## Assignment:
Repeat the lines below exactly as written, please, from the line with "Target journal: Ecosphere" to the line with "11.3 ± 2.1 cm at end inspiration.", both lines included, and no others.

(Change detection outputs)
* * *

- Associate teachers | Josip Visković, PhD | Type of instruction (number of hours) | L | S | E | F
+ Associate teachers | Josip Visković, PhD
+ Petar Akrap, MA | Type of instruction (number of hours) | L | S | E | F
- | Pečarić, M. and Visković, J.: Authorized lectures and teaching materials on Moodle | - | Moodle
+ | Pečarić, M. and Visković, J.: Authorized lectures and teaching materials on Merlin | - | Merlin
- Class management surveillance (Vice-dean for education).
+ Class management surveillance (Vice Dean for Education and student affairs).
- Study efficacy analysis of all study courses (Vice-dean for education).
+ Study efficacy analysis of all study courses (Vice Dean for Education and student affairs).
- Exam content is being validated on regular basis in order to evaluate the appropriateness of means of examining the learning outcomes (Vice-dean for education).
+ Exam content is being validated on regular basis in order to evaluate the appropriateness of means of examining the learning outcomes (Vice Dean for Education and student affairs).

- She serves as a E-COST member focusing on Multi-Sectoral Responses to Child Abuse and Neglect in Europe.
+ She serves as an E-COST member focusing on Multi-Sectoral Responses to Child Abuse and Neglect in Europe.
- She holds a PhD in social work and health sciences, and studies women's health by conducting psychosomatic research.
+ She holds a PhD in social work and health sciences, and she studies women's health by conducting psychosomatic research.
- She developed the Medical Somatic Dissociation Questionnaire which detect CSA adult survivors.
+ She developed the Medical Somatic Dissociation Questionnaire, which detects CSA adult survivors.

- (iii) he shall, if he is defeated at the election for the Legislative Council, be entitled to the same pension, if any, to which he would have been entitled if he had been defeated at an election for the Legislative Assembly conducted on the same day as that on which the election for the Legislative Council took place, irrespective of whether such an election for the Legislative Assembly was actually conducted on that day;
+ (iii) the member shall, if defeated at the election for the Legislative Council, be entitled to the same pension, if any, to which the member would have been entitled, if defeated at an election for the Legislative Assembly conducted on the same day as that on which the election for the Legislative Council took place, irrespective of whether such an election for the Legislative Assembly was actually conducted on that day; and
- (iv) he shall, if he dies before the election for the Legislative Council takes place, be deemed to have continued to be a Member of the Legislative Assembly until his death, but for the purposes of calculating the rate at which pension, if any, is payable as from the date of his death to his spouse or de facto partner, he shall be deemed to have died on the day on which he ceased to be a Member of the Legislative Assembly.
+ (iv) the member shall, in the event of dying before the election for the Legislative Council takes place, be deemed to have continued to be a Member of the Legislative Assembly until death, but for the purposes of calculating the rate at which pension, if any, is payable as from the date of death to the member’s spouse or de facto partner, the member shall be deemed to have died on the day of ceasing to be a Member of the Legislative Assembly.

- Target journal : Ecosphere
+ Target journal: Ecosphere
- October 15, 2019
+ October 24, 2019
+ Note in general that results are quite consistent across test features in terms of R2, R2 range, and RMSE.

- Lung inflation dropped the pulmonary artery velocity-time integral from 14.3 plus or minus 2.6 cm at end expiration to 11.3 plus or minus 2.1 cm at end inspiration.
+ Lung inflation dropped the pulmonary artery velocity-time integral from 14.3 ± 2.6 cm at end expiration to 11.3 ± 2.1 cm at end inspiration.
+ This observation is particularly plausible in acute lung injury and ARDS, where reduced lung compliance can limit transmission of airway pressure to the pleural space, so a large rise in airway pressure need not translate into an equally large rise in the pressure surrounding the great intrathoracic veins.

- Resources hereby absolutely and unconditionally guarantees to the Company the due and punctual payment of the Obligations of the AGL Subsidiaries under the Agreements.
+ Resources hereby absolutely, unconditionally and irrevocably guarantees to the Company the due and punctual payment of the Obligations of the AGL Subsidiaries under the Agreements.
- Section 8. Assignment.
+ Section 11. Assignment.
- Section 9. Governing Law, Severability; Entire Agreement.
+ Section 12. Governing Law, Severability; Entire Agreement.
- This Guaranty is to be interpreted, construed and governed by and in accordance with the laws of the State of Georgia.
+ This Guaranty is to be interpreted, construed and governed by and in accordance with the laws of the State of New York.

* * *

## Output for this task:
+ Target journal: Ecosphere
- October 15, 2019
+ October 24, 2019
+ Note in general that results are quite consistent across test features in terms of R2, R2 range, and RMSE.

- Lung inflation dropped the pulmonary artery velocity-time integral from 14.3 plus or minus 2.6 cm at end expiration to 11.3 plus or minus 2.1 cm at end inspiration.
+ Lung inflation dropped the pulmonary artery velocity-time integral from 14.3 ± 2.6 cm at end expiration to 11.3 ± 2.1 cm at end inspiration.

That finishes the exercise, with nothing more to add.